▸ ASSIGNMENT: Where the listing below has a line with "[55,410,78,420] also -> (603, 306) none", write out exactly that line and every line after it, stopping after the line with "[471,409,499,422] [43,426,278,440] (only".

▸ AVAILABLE RECORDS:
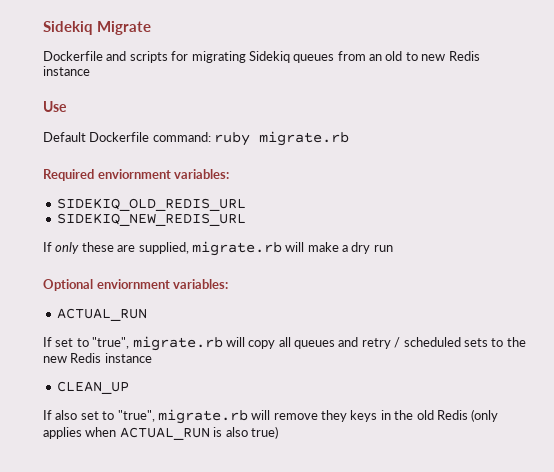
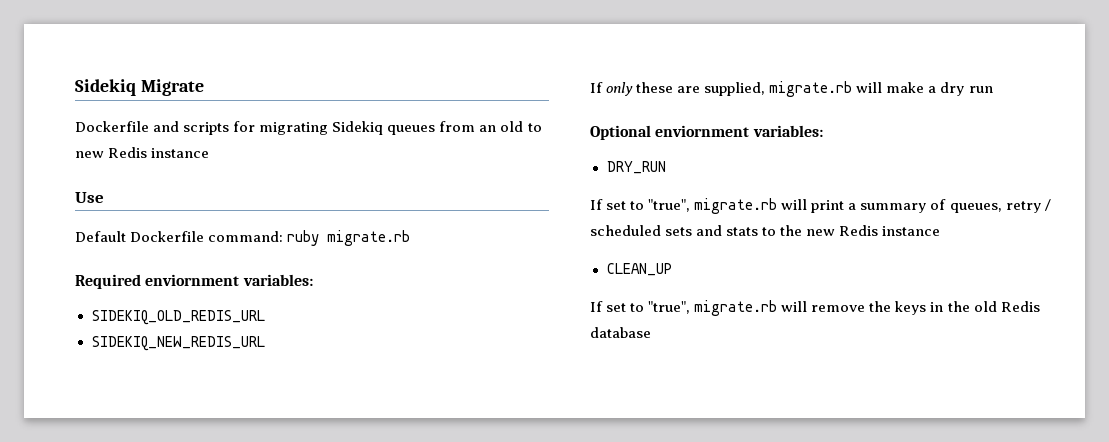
[56,308,147,321] [43,336,359,351] ACTUAL_RUN // If set to "true", migrate.rb will copy all queues and -> [606,161,666,174] [590,198,1002,214] DRY_RUN // If set to "true", migrate.rb will print a summary of queues,
(488, 342) none -> [696,225,759,236] and stats
[55,410,78,420] also -> (603, 306) none
[321,410,347,422] they -> [869,301,892,312] the
[471,409,499,422] [43,426,278,440] (only applies when ACTUAL_RUN is also true) -> [590,327,651,338] database

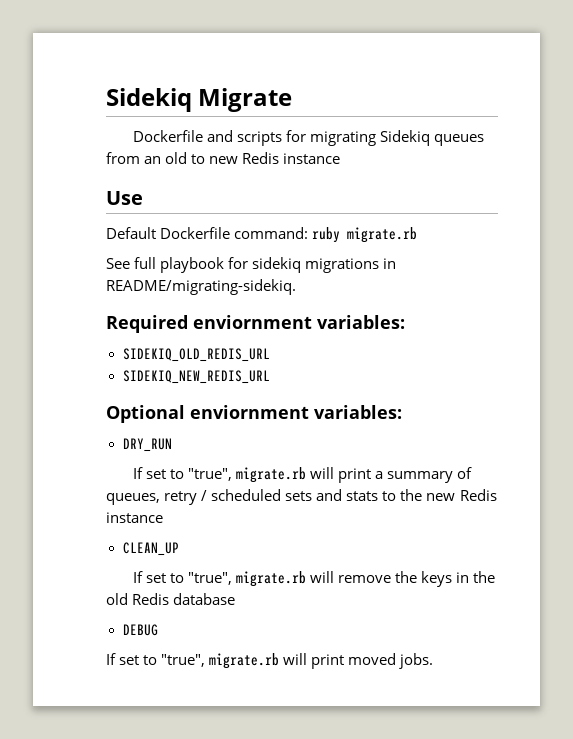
(411, 238) none -> [106,257,397,273] [106,279,296,295] // See full playbook for sidekiq migrations in README/migrating-sidekiq.
[590,81,993,97] // If only these are supplied, migrate.rb will make a dry run -> (270, 377) none
(651, 332) none -> [122,624,158,636] [106,653,434,669] // DEBUG // If set to "true", migrate.rb will print moved jobs.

▸ TASK SOLUTION:
[55,410,78,420] also -> (603, 306) none
[321,410,347,422] they -> [869,301,892,312] the
[471,409,499,422] [43,426,278,440] (only applies when ACTUAL_RUN is also true) -> [590,327,651,338] database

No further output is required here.